:: Supplied records

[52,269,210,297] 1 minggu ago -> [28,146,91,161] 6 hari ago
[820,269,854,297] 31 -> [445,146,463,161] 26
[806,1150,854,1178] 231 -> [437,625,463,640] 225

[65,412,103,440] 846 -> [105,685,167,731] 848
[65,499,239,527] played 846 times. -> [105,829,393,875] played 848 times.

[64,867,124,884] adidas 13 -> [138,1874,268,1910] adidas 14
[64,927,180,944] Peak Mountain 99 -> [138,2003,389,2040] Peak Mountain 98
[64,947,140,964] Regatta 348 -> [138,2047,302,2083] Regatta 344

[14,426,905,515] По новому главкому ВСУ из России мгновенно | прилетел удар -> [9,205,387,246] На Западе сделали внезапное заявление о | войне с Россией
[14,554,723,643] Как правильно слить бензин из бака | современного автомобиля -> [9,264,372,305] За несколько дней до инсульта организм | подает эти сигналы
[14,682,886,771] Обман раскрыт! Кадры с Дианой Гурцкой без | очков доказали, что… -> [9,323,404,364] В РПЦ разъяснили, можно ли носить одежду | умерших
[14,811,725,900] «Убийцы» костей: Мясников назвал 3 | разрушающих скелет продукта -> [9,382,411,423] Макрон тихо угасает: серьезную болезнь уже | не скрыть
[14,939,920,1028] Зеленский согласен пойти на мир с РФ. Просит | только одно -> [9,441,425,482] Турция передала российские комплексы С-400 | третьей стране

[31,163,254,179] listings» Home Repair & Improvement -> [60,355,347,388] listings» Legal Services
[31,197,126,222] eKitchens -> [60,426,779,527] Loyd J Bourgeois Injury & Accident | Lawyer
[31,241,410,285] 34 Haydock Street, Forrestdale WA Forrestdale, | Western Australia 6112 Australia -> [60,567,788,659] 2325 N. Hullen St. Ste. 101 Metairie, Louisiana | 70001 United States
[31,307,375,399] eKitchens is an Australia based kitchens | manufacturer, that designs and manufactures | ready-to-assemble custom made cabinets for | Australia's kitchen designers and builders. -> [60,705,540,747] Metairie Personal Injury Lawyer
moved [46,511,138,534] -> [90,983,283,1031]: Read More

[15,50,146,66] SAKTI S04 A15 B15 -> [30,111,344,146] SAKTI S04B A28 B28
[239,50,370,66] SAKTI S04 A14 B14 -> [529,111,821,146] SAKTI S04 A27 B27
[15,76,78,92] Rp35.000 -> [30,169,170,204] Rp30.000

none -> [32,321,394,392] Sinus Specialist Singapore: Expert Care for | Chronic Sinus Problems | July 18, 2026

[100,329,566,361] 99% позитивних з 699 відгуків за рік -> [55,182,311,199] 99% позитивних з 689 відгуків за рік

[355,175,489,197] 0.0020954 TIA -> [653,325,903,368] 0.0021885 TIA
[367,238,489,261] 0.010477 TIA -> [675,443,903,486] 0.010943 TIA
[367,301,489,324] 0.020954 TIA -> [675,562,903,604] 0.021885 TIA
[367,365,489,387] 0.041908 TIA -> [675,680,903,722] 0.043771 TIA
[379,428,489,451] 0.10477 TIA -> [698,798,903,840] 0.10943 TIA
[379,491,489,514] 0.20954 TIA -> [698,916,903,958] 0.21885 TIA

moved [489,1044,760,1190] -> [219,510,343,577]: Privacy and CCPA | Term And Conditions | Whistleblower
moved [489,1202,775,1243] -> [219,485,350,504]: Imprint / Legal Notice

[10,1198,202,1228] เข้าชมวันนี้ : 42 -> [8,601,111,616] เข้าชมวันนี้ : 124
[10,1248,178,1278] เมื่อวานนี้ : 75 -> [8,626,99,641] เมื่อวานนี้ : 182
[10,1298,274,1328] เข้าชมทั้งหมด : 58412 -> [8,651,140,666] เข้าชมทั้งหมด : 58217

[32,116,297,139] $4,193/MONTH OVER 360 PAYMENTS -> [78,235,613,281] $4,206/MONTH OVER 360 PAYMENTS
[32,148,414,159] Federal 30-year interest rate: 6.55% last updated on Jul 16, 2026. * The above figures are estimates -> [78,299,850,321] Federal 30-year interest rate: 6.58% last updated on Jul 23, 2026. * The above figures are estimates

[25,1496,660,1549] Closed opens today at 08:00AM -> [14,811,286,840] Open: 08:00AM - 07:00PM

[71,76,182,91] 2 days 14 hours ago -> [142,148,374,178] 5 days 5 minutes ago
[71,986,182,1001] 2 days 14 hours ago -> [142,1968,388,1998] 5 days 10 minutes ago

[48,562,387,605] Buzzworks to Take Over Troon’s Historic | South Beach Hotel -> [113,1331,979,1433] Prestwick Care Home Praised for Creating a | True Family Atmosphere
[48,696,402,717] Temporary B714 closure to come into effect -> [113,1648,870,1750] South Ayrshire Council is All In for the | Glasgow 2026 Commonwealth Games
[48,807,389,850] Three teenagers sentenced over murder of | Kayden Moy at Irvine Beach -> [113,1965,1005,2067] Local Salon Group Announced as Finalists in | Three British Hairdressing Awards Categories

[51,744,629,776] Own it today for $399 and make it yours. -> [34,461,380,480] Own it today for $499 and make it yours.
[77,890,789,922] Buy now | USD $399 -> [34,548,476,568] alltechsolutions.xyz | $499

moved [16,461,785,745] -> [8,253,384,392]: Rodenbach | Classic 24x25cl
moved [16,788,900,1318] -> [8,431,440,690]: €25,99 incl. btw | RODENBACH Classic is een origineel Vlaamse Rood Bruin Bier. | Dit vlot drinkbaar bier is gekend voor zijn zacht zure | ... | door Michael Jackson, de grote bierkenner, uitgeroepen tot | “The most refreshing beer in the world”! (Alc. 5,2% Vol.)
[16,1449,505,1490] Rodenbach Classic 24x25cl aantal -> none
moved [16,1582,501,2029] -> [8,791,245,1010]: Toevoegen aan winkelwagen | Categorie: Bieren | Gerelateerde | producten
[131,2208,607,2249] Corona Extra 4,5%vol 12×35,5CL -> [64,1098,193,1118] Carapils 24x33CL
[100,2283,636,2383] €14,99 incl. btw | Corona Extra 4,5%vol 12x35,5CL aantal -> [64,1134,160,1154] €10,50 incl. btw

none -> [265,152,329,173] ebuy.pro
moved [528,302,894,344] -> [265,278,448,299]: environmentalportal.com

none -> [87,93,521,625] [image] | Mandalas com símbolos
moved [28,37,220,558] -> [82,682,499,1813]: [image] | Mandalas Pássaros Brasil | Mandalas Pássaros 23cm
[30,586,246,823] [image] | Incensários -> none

::::

## Your instructions:
The records above should be given again in full, exactly as written.

## Task answer:
[52,269,210,297] 1 minggu ago -> [28,146,91,161] 6 hari ago
[820,269,854,297] 31 -> [445,146,463,161] 26
[806,1150,854,1178] 231 -> [437,625,463,640] 225

[65,412,103,440] 846 -> [105,685,167,731] 848
[65,499,239,527] played 846 times. -> [105,829,393,875] played 848 times.

[64,867,124,884] adidas 13 -> [138,1874,268,1910] adidas 14
[64,927,180,944] Peak Mountain 99 -> [138,2003,389,2040] Peak Mountain 98
[64,947,140,964] Regatta 348 -> [138,2047,302,2083] Regatta 344

[14,426,905,515] По новому главкому ВСУ из России мгновенно | прилетел удар -> [9,205,387,246] На Западе сделали внезапное заявление о | войне с Россией
[14,554,723,643] Как правильно слить бензин из бака | современного автомобиля -> [9,264,372,305] За несколько дней до инсульта организм | подает эти сигналы
[14,682,886,771] Обман раскрыт! Кадры с Дианой Гурцкой без | очков доказали, что… -> [9,323,404,364] В РПЦ разъяснили, можно ли носить одежду | умерших
[14,811,725,900] «Убийцы» костей: Мясников назвал 3 | разрушающих скелет продукта -> [9,382,411,423] Макрон тихо угасает: серьезную болезнь уже | не скрыть
[14,939,920,1028] Зеленский согласен пойти на мир с РФ. Просит | только одно -> [9,441,425,482] Турция передала российские комплексы С-400 | третьей стране

[31,163,254,179] listings» Home Repair & Improvement -> [60,355,347,388] listings» Legal Services
[31,197,126,222] eKitchens -> [60,426,779,527] Loyd J Bourgeois Injury & Accident | Lawyer
[31,241,410,285] 34 Haydock Street, Forrestdale WA Forrestdale, | Western Australia 6112 Australia -> [60,567,788,659] 2325 N. Hullen St. Ste. 101 Metairie, Louisiana | 70001 United States
[31,307,375,399] eKitchens is an Australia based kitchens | manufacturer, that designs and manufactures | ready-to-assemble custom made cabinets for | Australia's kitchen designers and builders. -> [60,705,540,747] Metairie Personal Injury Lawyer
moved [46,511,138,534] -> [90,983,283,1031]: Read More

[15,50,146,66] SAKTI S04 A15 B15 -> [30,111,344,146] SAKTI S04B A28 B28
[239,50,370,66] SAKTI S04 A14 B14 -> [529,111,821,146] SAKTI S04 A27 B27
[15,76,78,92] Rp35.000 -> [30,169,170,204] Rp30.000

none -> [32,321,394,392] Sinus Specialist Singapore: Expert Care for | Chronic Sinus Problems | July 18, 2026

[100,329,566,361] 99% позитивних з 699 відгуків за рік -> [55,182,311,199] 99% позитивних з 689 відгуків за рік

[355,175,489,197] 0.0020954 TIA -> [653,325,903,368] 0.0021885 TIA
[367,238,489,261] 0.010477 TIA -> [675,443,903,486] 0.010943 TIA
[367,301,489,324] 0.020954 TIA -> [675,562,903,604] 0.021885 TIA
[367,365,489,387] 0.041908 TIA -> [675,680,903,722] 0.043771 TIA
[379,428,489,451] 0.10477 TIA -> [698,798,903,840] 0.10943 TIA
[379,491,489,514] 0.20954 TIA -> [698,916,903,958] 0.21885 TIA

moved [489,1044,760,1190] -> [219,510,343,577]: Privacy and CCPA | Term And Conditions | Whistleblower
moved [489,1202,775,1243] -> [219,485,350,504]: Imprint / Legal Notice

[10,1198,202,1228] เข้าชมวันนี้ : 42 -> [8,601,111,616] เข้าชมวันนี้ : 124
[10,1248,178,1278] เมื่อวานนี้ : 75 -> [8,626,99,641] เมื่อวานนี้ : 182
[10,1298,274,1328] เข้าชมทั้งหมด : 58412 -> [8,651,140,666] เข้าชมทั้งหมด : 58217

[32,116,297,139] $4,193/MONTH OVER 360 PAYMENTS -> [78,235,613,281] $4,206/MONTH OVER 360 PAYMENTS
[32,148,414,159] Federal 30-year interest rate: 6.55% last updated on Jul 16, 2026. * The above figures are estimates -> [78,299,850,321] Federal 30-year interest rate: 6.58% last updated on Jul 23, 2026. * The above figures are estimates

[25,1496,660,1549] Closed opens today at 08:00AM -> [14,811,286,840] Open: 08:00AM - 07:00PM

[71,76,182,91] 2 days 14 hours ago -> [142,148,374,178] 5 days 5 minutes ago
[71,986,182,1001] 2 days 14 hours ago -> [142,1968,388,1998] 5 days 10 minutes ago

[48,562,387,605] Buzzworks to Take Over Troon’s Historic | South Beach Hotel -> [113,1331,979,1433] Prestwick Care Home Praised for Creating a | True Family Atmosphere
[48,696,402,717] Temporary B714 closure to come into effect -> [113,1648,870,1750] South Ayrshire Council is All In for the | Glasgow 2026 Commonwealth Games
[48,807,389,850] Three teenagers sentenced over murder of | Kayden Moy at Irvine Beach -> [113,1965,1005,2067] Local Salon Group Announced as Finalists in | Three British Hairdressing Awards Categories

[51,744,629,776] Own it today for $399 and make it yours. -> [34,461,380,480] Own it today for $499 and make it yours.
[77,890,789,922] Buy now | USD $399 -> [34,548,476,568] alltechsolutions.xyz | $499

moved [16,461,785,745] -> [8,253,384,392]: Rodenbach | Classic 24x25cl
moved [16,788,900,1318] -> [8,431,440,690]: €25,99 incl. btw | RODENBACH Classic is een origineel Vlaamse Rood Bruin Bier. | Dit vlot drinkbaar bier is gekend voor zijn zacht zure | ... | door Michael Jackson, de grote bierkenner, uitgeroepen tot | “The most refreshing beer in the world”! (Alc. 5,2% Vol.)
[16,1449,505,1490] Rodenbach Classic 24x25cl aantal -> none
moved [16,1582,501,2029] -> [8,791,245,1010]: Toevoegen aan winkelwagen | Categorie: Bieren | Gerelateerde | producten
[131,2208,607,2249] Corona Extra 4,5%vol 12×35,5CL -> [64,1098,193,1118] Carapils 24x33CL
[100,2283,636,2383] €14,99 incl. btw | Corona Extra 4,5%vol 12x35,5CL aantal -> [64,1134,160,1154] €10,50 incl. btw

none -> [265,152,329,173] ebuy.pro
moved [528,302,894,344] -> [265,278,448,299]: environmentalportal.com

none -> [87,93,521,625] [image] | Mandalas com símbolos
moved [28,37,220,558] -> [82,682,499,1813]: [image] | Mandalas Pássaros Brasil | Mandalas Pássaros 23cm
[30,586,246,823] [image] | Incensários -> none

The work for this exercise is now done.